→ WHAT TO PRODUCE
Please give the number of lines in the entries below that hold "projects", with no other words.

======== RECORDS FOR THE TASK ========

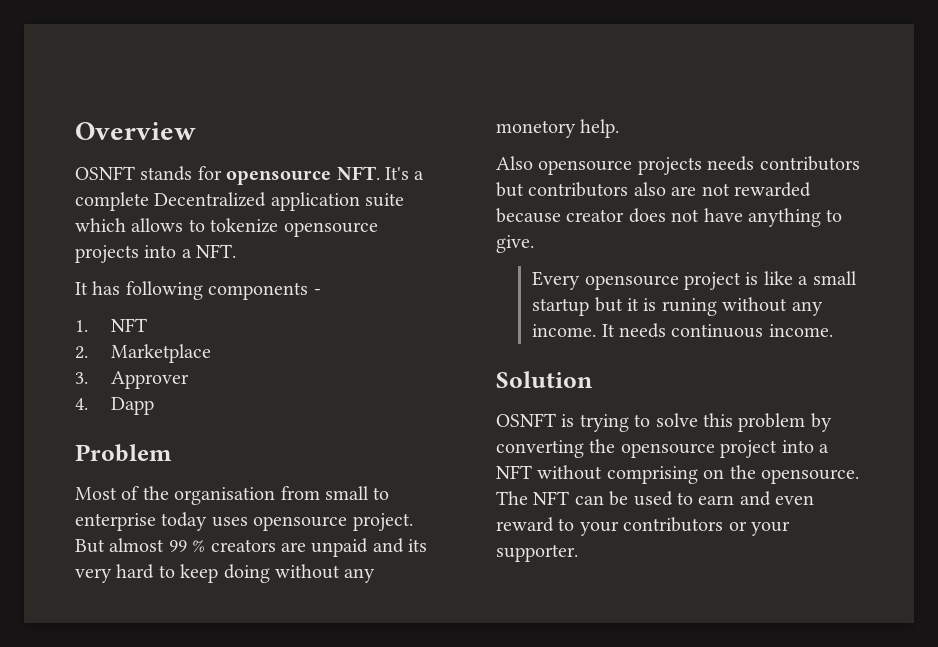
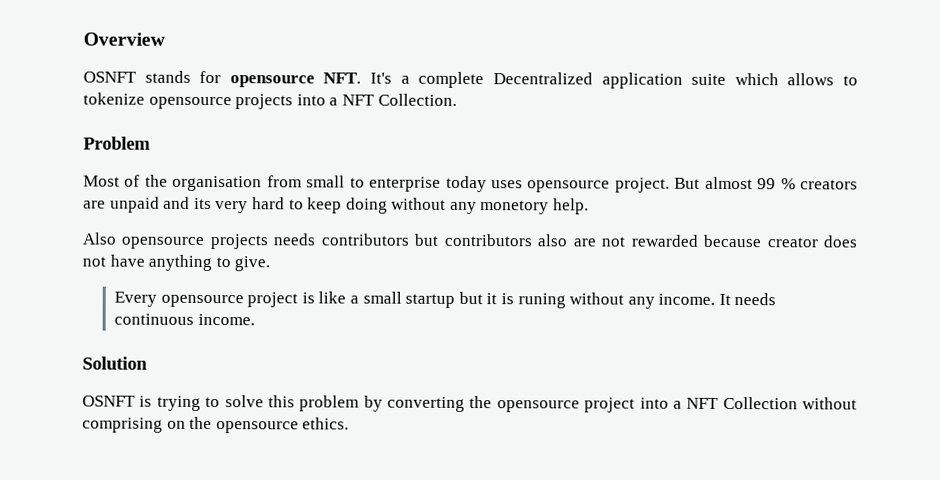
- OSNFT stands for opensource NFT. It's a complete Decentralized application suite which allows to tokenize opensource projects into a NFT.
- It has following components -
- 1. NFT
- 2. Marketplace
- 3. Approver
- 4. Dapp
+ OSNFT stands for opensource NFT. It's a complete Decentralized application suite which allows to tokenize opensource projects into a NFT Collection.
- OSNFT is trying to solve this problem by converting the opensource project into a NFT without comprising on the opensource. The NFT can be used to earn and even reward to your contributors or your supporter.
+ OSNFT is trying to solve this problem by converting the opensource project into a NFT Collection without comprising on the opensource ethics.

========

→ EXERCISE ANSWER
2